Traditional Machine Learning Methods: These included Support Vector Machine (SVM), Naive Bayes, K-Nearest Neighbor (KNN), Logistic Regression (LR), Gradient Boosting Decision Tree (GBDT), Decision Tree (DT), and Random Forest (RF). These methods classify data based on linear separability (SVM), posterior probabilities (Naive Bayes), proximity of data points (KNN), logistic transformations (LR), ensemble strategies to sequentially correct prediction errors (GBDT), entropy-based partitioning (DT), and ensemble averaging to minimize overfitting (RF).
Deep Learning Methods: Deep learning approaches included Long Short-Term Memory (LSTM) networks, which capture temporal dependencies, Convolutional Neural Networks (CNNs) designed to identify local feature patterns, and Transformer models leveraging self-attention mechanisms for modeling complex, long-range dependencies in sequential data.
Large Language Model without Fine-Tuning (Prompt-based): As an additional baseline, we employed the pretrained LLM (Qwen2.5-72B) without fine-tuning, making predictions based solely on crafted input prompts.
Statistical analysis
Normally distributed measurement data are typically expressed as mean ± standard deviation (X ± S) and compared between groups using the independent samples t-test. Data that do not follow a normal distribution are represented as median (P25, P75) and compared using the Mann-Whitney U test. Categorical characteristics are expressed as frequencies (percentages) and compared via the χ2 test. A two-sided p-value of less than 0.05 is considered statistically significant. Statistical analyzes were performed using SPSS software (Version 29.0).
To quantitatively evaluate the performance of the model in predicting mortality risk in patients with sepsis, we used the following metrics 1 : Area Under the Receiver Operating Characteristic Curve (AUROC), indicating overall predictive capability 2 ; Sensitivity (Recall), the proportion of correctly identified death cases 3 ; Specificity, the proportion of correctly identified survival cases 4 ; Accuracy, reflecting overall correct predictions; and 5 F1-score, the harmonic mean of precision and recall, particularly suitable for imbalanced classification tasks.
All model training and evaluations were performed on the following hardware platform. GPUs using NVIDIA 8*A100 (80 GB memory), CPUs using Intel Xeon Gold 6248 (64 cores, 2.5 GHz frequency), 512 GB RAM, and a 4 TB NVMe SSD storage device. The software environment comprised Python 3.10, PyTorch 2.1, and CUDA 12.6 for GPU acceleration. Mini-batches use stratified 1:5 death–survival sampling.
Results
Baseline characteristics of patients
Baseline features of 24,237 sepsis patients categorized by in-hospital mortality.

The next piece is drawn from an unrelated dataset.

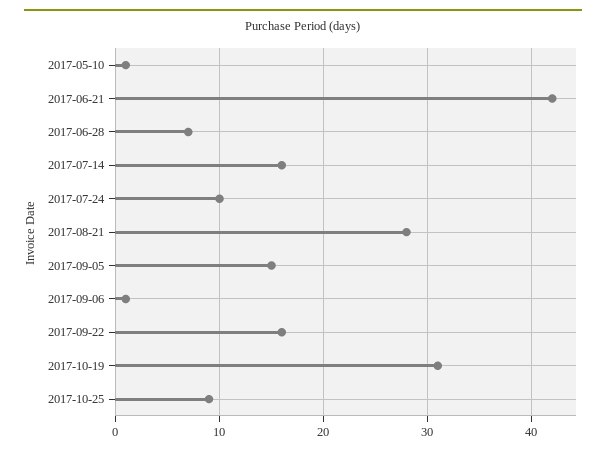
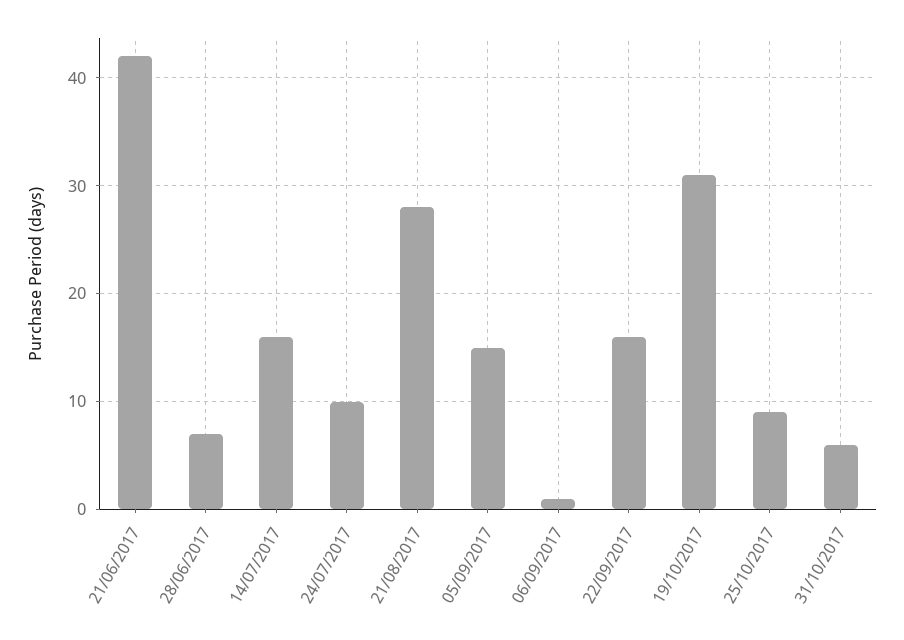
2017-05-10: 1 -> none
31/10/2017: none -> 6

SOFA sequential organ failure assessment, SAPS II simplified acute physiology score II, GCS Glasgow coma scale, CHD coronary heart disease, CKD chronic kidney disease.
Comparative evaluation of model performance
To systematically evaluate the performance of the proposed guideline-enhanced fine-tuned LLM (Qwen2.5-72B + LoRA) for predicting mortality risk in patients with sepsis, we conducted comprehensive comparative experiments. Traditional machine learning algorithms including Support Vector Machine (SVM), Naive Bayes (Bayes), K-Nearest Neighbor (KNN), Logistic Regression (LR), Gradient Boosting Decision Tree (GBDT), Decision Tree (DT), and Random Forest (RF) were selected as baseline models. Furthermore, classic deep learning models such as Long Short-Term Memory (LSTM), Convolutional Neural Network (CNN), and Transformer were included to enrich the comparative analysis. The proposed method is denoted as LLM+Knowledge+SFT. All baseline hyper-parameters were optimised by 8-fold cross-validated grid/random search. To ensure internal robustness, the 80 % training set was further subjected to stratified eight-fold cross-validation. Model hyper-parameters were tuned on the fold-specific development subset, and the optimised model was retrained on the entire 80 % before final evaluation on the independent 10 % test cohort.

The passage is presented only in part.